Sheduled backup timeout

SYSTEM INFORMATION
OS type and version DEBIAN 11
Webmin version 2.501
Virtualmin version 7.40.0

Hello,

I am experiencing a fatal error when trying to run a backup. The process fails after 5 minutes, reporting that it cannot acquire a lock on a domain configuration file.

The error message is as follows:

Fatal Error! Backup failed : Failed to lock file /etc/webmin/virtual-server/domains/16028345518927 after 5 minutes. Last error was : Locked by PID 2013324

The process list confirms that the locking process (PID 2013324) is /usr/share/webmin/virtual-server/collectinfo.pl. This script appears to be stuck, as it has been running for a long time and is consuming an abnormally high amount of CPU (97.6%).

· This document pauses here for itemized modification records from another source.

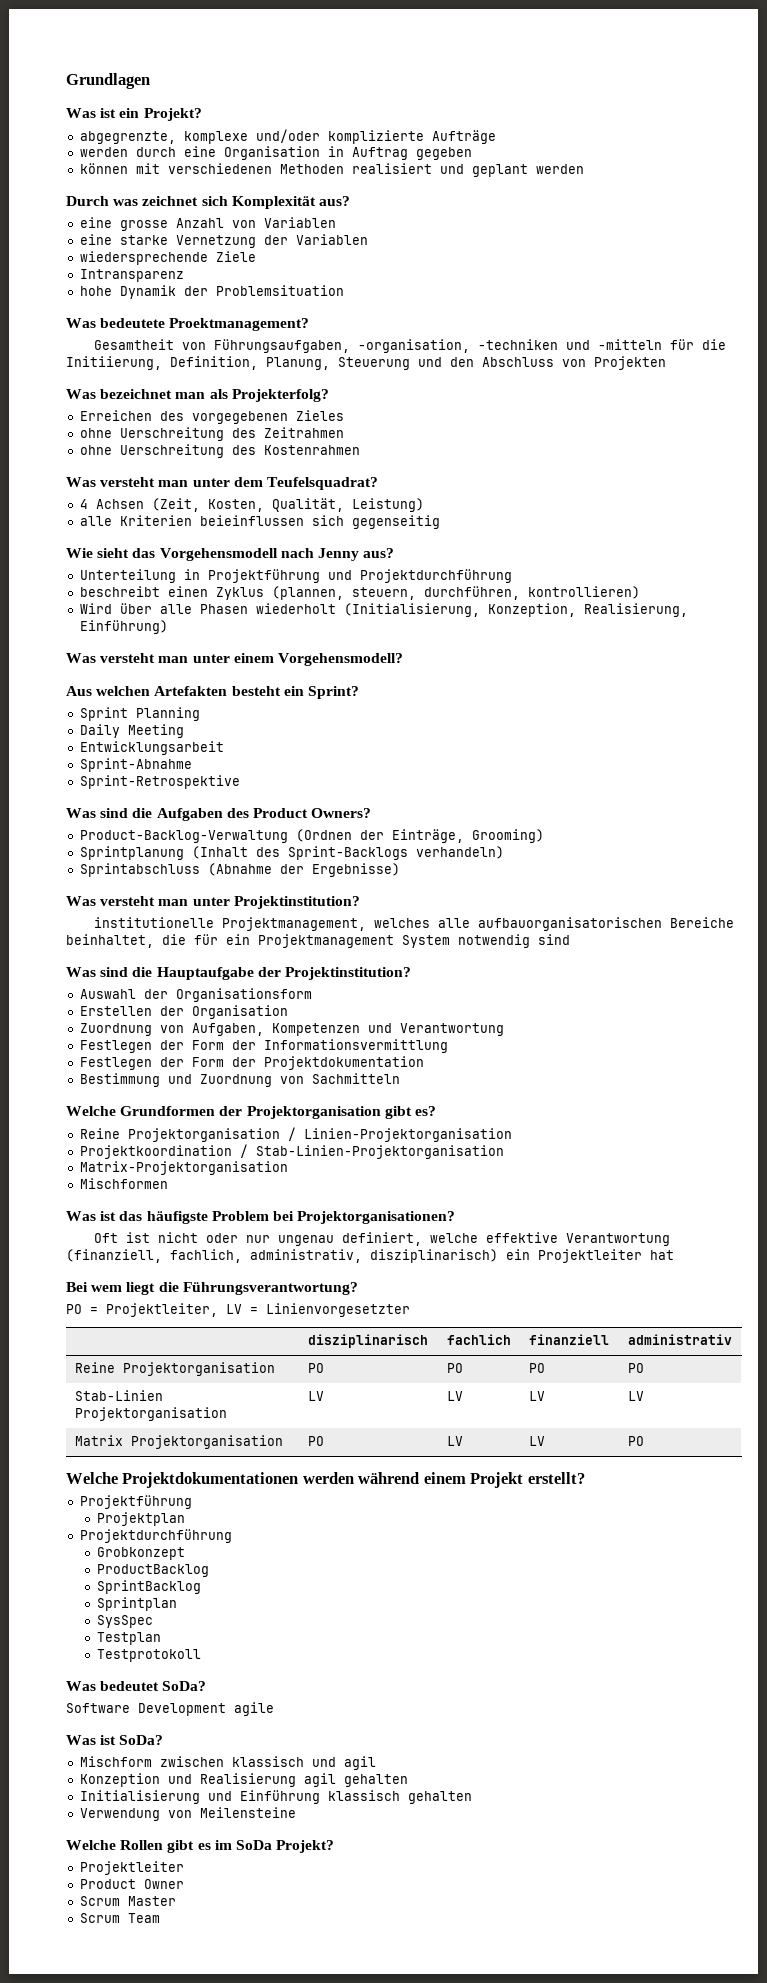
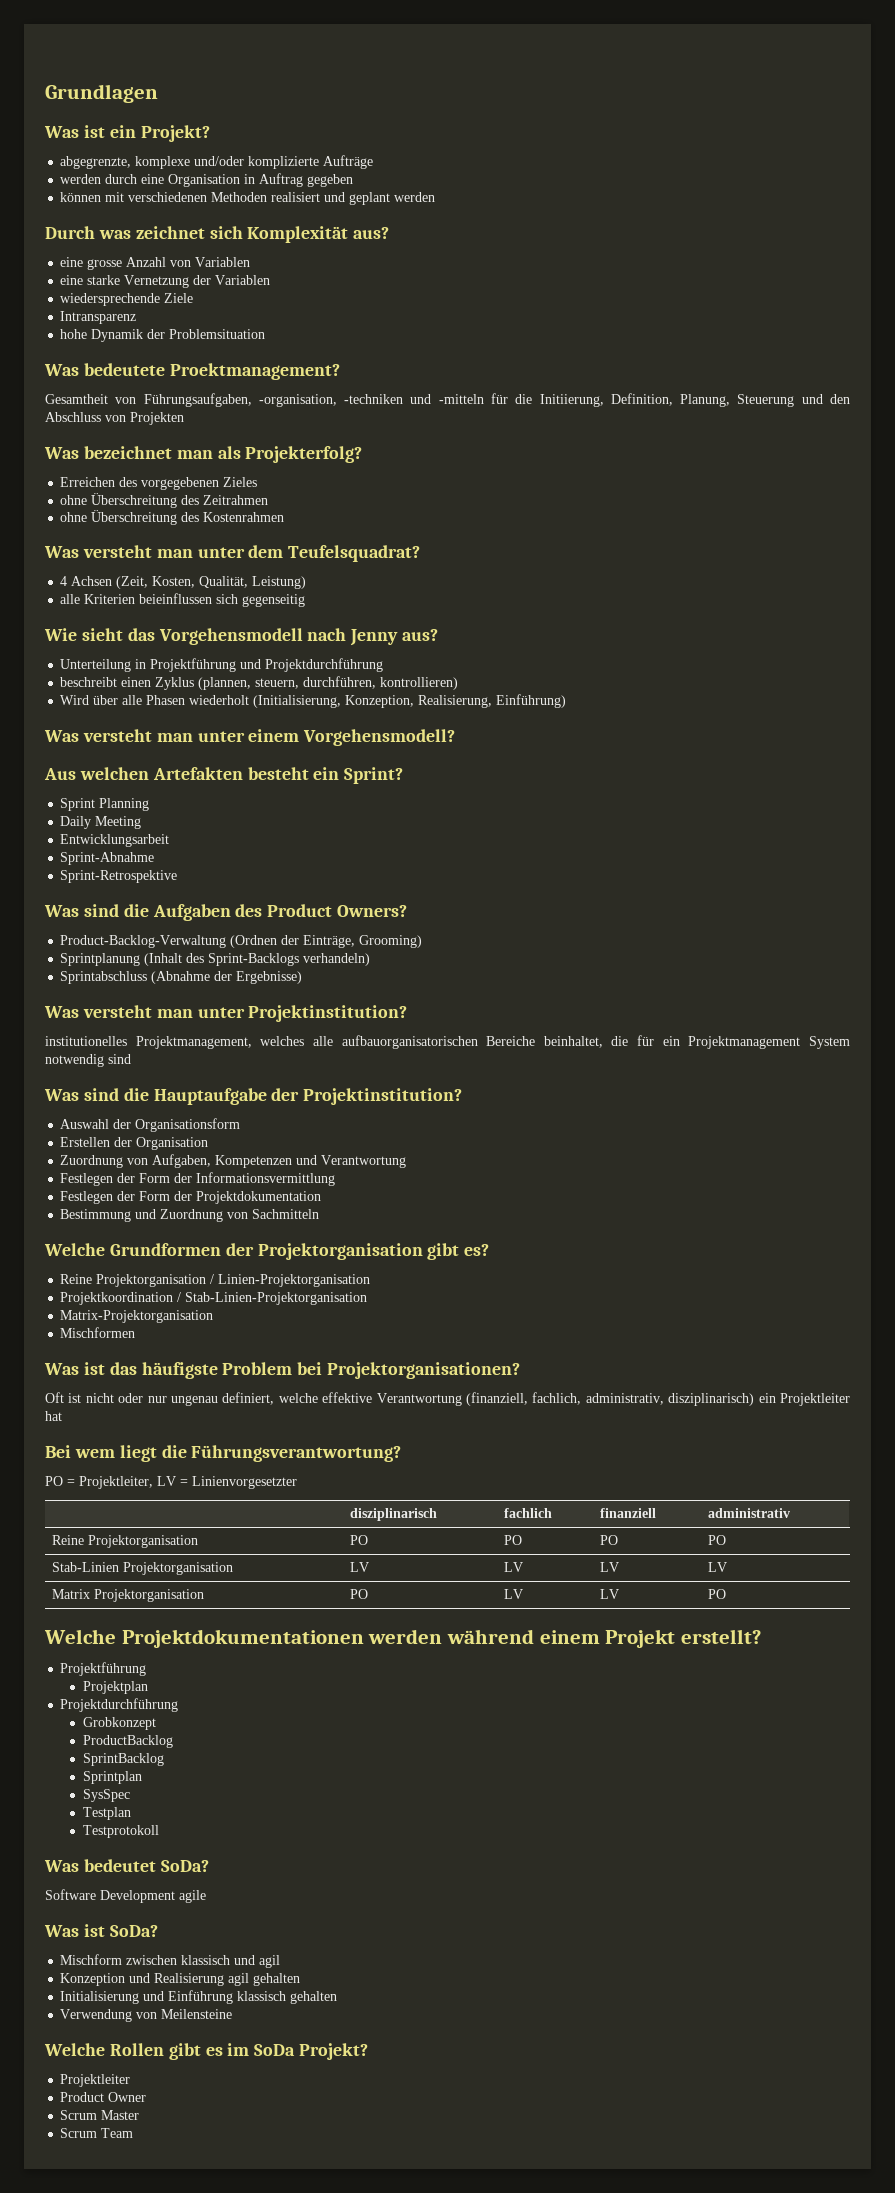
- ohne Uerschreitung des Zeitrahmen
+ ohne Überschreitung des Zeitrahmen
- ohne Uerschreitung des Kostenrahmen
+ ohne Überschreitung des Kostenrahmen
- institutionelle Projektmanagement, welches alle aufbauorganisatorischen Bereiche beinhaltet, die für ein Projektmanagement System notwendig sind
+ institutionelles Projektmanagement, welches alle aufbauorganisatorischen Bereiche beinhaltet, die für ein Projektmanagement System notwendig sind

Here is the process list for reference:

ID CPU Started Command 2013324 97.6 % 09/17/2025 07:56 AM /usr/share/webmin/virtual-server/collectinfo.pl 1 2.4 % 09/15/2025 /sbin/init 2015096 0.9 % 09/17/2025 07:58 AM /usr/share/webmin/virtual-server/backup.cgi

While I can resolve the immediate issue by killing the stuck process, I am concerned about the root cause.

Could you please advise on why the collectinfo.pl script would hang like this and what I can do to prevent it from happening again?

Thank you for your assistance.

Hello,

It’s expected that concurrent backups won’t run. Since the initial backup is already in progress, the next one can only be started once the first one completes.

It’s not a good idea to force-stop your regular backup processes. Instead, try bumping up the time between scheduled backups so they have enough time to finish up naturally.

Also, check out the “System Settings ⇾ Virtualmin Configuration: Backup and restore” page for some extra backup-related options!

Hello,

Thank you for your reply.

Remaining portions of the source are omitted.